In answer to your second question, my practice is to excluded Google from site search results pages, usually with robots.txt. As you said, "the results would be fairly short snippets of text" and not likely to be of value to a searcher.

It just feels wrong to me to let Google be flooded with that kind of url - I'd rather see the source pages referred to on those search results given the traffic. Also, if Google starts getting a whole host of "no results" pages for a site, I think that could be a problem.

Receptional Andy

4:32 pm on Feb 26, 2008 (gmt 0)



At a guess bouncybunny, I'd say the results were all for single words, and that they exist somewhere on your site? (As per the thread linked by Tedster)

Mods: I don't know if some thread joining might be in order?

WiseWebDude

4:42 pm on Feb 26, 2008 (gmt 0)

10+ Year Member



Disallow: /searchscript.cgi

in your robots.txt and fast...

bouncybunny

10:57 pm on Feb 26, 2008 (gmt 0)

WebmasterWorld Senior Member 10+ Year Member



Thanks for the comments, I'l get onto the existing discussion.
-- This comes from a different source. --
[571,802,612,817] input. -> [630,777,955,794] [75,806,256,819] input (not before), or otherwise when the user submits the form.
Indeed, this might be better merged.

In answer to your second question, my practice is to excluded Google from site search results pages, usually with robots.txt. As you said, "the results would be fairly short snippets of text" and not likely to be of value to a searcher.
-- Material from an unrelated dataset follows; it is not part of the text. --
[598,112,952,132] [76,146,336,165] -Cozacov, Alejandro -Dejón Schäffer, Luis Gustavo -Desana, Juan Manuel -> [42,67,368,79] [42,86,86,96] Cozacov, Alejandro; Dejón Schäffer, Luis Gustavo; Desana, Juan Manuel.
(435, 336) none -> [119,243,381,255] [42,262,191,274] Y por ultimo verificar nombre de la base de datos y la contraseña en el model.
Interestingly, this does ring true for me in that a number of results for recent searches I carried out have pointed me towards results pages on other web sites. So perhaps this is a new thing.

In practice this wasn't a completely useless user experience for me, as I then had a choice of a few places to go (I was on the tech support pages on IT company websites).

But I think I will exclude this in robots.txt. However, I will still allow the adsense robot access, as this appears to be returning very relevant results and so I can't see any harm in allowing this. Any thoughts?

bouncybunny

11:07 pm on Feb 26, 2008 (gmt 0)

WebmasterWorld Senior Member 10+ Year Member



At a guess bouncybunny, I'd say the results were all for single words, and that they exist somewhere on your site? (As per the thread linked by Tedster)

Not only do they exist, they are 95% spot on results for important keywords in the section that my search engine deals with (the search script only deals with a specific knowledge-base section of the site). From that point of view, what Google has done is brilliantly targeted. In fact, of the several dozen results that I have looked at, only one keyword has been off topic.

What appears to be more brilliant, is that it is not only obvious keywords (which Google will know from the general subject of my site), but really obscure technical (but extremely relevant) keywords from my knowledge base.

I'm actually quite bowled over by the whole thing. It almost seems a shame to exclude the robot.